What is required: Whenever a line in the data holds the string "bullet", copy that line.

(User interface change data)
──────────
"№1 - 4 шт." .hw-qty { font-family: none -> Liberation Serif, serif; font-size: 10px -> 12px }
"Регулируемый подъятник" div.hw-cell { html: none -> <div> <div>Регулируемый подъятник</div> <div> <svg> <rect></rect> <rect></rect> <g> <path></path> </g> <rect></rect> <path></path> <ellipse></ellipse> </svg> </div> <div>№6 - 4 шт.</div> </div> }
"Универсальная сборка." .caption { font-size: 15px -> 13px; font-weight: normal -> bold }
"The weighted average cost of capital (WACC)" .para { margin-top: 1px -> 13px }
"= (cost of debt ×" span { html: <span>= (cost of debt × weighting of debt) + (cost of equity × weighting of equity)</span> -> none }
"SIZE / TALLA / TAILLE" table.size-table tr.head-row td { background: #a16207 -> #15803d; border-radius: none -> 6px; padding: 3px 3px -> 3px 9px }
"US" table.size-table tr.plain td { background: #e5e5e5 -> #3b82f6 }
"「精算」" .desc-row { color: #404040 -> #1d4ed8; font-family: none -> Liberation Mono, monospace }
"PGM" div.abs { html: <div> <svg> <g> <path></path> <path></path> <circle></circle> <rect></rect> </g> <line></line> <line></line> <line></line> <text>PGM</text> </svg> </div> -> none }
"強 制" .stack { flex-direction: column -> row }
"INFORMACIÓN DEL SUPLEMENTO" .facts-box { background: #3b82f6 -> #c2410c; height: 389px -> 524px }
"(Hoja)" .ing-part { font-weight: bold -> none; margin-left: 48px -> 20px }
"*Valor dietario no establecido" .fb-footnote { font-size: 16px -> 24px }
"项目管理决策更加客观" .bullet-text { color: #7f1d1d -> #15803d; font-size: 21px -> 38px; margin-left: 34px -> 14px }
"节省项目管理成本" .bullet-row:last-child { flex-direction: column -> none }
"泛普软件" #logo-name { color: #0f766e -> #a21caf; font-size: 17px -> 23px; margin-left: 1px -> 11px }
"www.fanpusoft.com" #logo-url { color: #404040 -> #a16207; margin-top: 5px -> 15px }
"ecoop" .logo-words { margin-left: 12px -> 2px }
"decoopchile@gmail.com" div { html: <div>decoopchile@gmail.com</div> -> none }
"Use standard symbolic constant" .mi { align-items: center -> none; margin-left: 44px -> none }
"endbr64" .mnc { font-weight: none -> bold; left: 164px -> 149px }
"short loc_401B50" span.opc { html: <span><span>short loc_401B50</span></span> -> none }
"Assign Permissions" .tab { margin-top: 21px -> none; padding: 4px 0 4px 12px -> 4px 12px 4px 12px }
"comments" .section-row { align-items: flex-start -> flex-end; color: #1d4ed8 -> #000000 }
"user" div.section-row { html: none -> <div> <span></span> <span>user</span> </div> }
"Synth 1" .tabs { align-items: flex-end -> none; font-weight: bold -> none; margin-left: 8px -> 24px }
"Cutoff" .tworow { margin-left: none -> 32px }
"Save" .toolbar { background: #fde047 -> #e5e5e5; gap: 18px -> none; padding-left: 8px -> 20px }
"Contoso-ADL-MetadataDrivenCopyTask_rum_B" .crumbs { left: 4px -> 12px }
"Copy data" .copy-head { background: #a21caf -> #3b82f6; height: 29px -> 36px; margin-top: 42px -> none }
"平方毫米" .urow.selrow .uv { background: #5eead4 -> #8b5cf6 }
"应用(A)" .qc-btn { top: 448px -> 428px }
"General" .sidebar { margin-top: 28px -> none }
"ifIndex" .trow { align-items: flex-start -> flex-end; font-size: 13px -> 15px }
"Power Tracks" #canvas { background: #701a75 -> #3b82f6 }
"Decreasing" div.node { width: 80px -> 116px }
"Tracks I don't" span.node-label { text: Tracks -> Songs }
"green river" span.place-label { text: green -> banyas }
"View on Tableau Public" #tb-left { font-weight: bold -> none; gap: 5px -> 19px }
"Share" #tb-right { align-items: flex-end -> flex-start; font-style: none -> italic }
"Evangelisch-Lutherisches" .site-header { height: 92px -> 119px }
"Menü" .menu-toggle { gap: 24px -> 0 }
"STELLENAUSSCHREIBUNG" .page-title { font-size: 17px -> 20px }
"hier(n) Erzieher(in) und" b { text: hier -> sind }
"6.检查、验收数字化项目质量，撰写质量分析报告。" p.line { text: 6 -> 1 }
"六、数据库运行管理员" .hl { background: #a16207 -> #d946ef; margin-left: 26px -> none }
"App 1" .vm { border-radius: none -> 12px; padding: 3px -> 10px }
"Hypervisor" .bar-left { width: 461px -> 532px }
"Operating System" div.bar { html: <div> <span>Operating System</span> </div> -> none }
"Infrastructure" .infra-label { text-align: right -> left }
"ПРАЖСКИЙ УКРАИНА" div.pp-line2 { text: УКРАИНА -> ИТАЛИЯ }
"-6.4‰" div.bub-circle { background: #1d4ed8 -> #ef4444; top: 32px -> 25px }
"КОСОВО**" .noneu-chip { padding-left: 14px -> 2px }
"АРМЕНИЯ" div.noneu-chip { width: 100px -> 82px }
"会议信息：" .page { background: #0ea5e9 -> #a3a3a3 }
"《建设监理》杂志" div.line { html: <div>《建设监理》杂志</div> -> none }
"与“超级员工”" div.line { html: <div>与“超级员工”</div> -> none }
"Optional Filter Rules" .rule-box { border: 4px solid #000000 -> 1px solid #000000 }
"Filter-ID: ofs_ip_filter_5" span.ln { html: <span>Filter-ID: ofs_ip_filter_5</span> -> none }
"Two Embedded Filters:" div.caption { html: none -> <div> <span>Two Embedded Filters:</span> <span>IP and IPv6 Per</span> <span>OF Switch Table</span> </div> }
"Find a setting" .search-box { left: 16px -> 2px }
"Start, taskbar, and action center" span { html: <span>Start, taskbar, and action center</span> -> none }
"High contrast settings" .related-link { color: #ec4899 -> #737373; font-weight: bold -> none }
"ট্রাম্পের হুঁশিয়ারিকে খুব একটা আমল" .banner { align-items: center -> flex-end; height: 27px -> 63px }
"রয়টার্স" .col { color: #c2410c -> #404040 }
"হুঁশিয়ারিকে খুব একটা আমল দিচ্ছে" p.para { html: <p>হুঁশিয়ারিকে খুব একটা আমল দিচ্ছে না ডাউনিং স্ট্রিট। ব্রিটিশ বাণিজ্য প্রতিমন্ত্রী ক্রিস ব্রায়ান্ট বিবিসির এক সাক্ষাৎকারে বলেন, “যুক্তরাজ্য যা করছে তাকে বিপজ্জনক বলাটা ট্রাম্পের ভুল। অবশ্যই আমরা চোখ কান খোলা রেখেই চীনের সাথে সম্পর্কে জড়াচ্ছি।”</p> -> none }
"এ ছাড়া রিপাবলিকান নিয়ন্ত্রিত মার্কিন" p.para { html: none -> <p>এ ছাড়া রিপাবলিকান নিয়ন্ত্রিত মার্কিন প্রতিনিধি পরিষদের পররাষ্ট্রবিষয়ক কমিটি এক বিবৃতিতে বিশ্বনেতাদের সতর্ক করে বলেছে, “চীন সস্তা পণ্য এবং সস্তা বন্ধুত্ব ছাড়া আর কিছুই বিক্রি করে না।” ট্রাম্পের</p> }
──────────
Final answer:
"项目管理决策更加客观" .bullet-text { color: #7f1d1d -> #15803d; font-size: 21px -> 38px; margin-left: 34px -> 14px }
"节省项目管理成本" .bullet-row:last-child { flex-direction: column -> none }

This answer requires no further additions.